INFER_EXTERNAL_TABLE_DDL

Inspects a file in Parquet format and returns a CREATE EXTERNAL TABLE AS COPY statement that can be used to read the file. This statement might be incomplete. It could also contain more columns or columns with longer names than what Vertica supports; this function does not enforce Vertica system limits (see System Limits). Always inspect the output and address any issues before using it to create a table.

A Parquet file contains insufficient information to infer the type of partition columns, so this function shows these columns with a data type of "UNKNOWN" and emits a warning.

The function handles most data types found in Parquet data, including complex types. If a Parquet type is not supported in Vertica, the function emits a warning.

Syntax

INFER_EXTERNAL_TABLE_DDL( 'path', 'table_name' )

Arguments

path
      

Path to a file or directory using Parquet format. Any path that is valid for COPY is valid for this function. This function does not operate on files in other formats.
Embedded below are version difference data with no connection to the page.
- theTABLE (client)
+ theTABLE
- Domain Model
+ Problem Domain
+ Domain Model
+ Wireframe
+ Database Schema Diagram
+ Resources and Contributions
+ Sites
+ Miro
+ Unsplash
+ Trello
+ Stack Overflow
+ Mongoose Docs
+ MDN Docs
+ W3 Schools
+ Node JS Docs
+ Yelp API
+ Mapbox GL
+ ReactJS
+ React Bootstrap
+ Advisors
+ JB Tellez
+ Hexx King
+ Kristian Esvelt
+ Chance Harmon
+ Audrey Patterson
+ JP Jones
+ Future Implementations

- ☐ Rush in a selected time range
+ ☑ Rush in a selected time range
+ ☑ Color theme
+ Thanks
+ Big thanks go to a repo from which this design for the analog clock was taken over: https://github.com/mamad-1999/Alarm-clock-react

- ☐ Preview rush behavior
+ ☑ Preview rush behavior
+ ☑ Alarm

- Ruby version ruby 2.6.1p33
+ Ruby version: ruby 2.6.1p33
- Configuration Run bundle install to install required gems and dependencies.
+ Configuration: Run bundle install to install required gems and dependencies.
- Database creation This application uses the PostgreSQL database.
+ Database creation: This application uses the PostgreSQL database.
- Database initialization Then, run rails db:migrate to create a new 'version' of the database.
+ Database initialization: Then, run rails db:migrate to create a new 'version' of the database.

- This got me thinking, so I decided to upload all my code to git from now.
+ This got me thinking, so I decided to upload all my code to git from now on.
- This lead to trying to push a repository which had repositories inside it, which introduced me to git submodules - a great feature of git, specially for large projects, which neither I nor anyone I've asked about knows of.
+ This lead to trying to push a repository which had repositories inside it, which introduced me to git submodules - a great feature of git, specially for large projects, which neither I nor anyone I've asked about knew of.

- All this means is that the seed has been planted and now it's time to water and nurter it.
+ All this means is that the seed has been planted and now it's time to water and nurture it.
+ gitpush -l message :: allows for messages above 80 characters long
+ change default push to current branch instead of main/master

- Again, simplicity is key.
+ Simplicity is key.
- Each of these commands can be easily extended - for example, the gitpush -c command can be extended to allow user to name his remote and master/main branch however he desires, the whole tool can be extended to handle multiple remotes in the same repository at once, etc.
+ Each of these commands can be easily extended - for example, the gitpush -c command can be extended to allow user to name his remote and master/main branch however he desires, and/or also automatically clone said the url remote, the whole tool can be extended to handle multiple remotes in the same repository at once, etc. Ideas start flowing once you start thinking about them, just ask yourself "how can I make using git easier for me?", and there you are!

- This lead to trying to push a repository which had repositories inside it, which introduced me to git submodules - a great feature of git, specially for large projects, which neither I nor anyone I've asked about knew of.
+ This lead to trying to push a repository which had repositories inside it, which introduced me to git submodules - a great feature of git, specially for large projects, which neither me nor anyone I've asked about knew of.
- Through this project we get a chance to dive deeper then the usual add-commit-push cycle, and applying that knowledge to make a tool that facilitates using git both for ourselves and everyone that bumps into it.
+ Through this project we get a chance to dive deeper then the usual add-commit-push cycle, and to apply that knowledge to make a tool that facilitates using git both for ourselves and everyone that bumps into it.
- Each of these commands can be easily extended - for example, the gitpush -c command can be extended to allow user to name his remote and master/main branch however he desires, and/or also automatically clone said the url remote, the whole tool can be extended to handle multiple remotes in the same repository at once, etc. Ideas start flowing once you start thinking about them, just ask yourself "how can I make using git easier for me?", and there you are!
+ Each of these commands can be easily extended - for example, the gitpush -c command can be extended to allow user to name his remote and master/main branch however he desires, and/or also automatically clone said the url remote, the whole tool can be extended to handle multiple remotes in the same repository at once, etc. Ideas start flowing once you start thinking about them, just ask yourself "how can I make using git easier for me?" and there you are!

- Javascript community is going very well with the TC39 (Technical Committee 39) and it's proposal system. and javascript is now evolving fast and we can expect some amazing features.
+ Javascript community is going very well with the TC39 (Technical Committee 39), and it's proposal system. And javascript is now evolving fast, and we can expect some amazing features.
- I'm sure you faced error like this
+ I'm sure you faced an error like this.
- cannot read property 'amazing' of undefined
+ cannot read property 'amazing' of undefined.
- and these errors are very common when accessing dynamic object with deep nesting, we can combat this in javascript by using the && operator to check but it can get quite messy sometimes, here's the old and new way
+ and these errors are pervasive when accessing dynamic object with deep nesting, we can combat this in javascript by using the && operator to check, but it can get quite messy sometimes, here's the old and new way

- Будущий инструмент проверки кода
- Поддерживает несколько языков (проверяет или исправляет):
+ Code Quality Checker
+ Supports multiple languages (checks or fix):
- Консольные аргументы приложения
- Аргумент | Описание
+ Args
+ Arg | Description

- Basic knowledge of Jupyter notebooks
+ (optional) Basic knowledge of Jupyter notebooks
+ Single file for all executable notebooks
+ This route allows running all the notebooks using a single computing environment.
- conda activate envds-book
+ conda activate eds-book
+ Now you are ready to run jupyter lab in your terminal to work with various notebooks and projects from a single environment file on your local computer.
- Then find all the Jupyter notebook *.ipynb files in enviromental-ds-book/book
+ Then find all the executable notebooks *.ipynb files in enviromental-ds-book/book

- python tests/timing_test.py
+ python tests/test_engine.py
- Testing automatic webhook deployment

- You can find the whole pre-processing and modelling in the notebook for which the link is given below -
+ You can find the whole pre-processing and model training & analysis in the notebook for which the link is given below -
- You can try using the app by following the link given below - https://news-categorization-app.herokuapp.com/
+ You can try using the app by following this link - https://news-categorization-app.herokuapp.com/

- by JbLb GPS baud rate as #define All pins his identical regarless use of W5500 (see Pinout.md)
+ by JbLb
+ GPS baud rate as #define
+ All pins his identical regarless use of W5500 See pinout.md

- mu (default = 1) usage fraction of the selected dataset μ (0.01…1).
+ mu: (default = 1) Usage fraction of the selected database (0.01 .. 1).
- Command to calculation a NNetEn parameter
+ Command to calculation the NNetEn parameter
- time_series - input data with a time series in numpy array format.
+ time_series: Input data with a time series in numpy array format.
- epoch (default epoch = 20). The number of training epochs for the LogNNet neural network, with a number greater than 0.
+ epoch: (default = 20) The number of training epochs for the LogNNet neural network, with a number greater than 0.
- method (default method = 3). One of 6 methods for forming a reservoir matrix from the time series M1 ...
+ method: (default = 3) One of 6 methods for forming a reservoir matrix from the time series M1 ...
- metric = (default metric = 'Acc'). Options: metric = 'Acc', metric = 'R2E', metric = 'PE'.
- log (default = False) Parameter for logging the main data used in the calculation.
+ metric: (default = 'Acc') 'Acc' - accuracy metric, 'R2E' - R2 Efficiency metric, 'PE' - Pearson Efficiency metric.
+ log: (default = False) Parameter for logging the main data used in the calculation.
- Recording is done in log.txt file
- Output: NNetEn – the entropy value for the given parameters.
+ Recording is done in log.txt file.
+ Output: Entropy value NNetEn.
table_name Name of the external table to create. This name does not depend on file contents.

Privileges

Superuser, or non-superuser with READ privileges on the USER-accessible storage location (see GRANT (Storage Location)).

Examples

In the following example, the Parquet file contains data for a table with two INT columns. The table definition can be fully inferred, and you can use the returned SQL statement as-is.

=> SELECT INFER_EXTERNAL_TABLE_DDL('/data/orders/*.parquet', 'orders');
 
				INFER_EXTERNAL_TABLE_DDL
--------------------------------------------------------------------------------------------------
create external table orders (id int, quantity int) as copy from '/data/orders/*.parquet' Parquet;
(1 row)

The following example uses partition columns. Types of partition column cannot be determined from the data.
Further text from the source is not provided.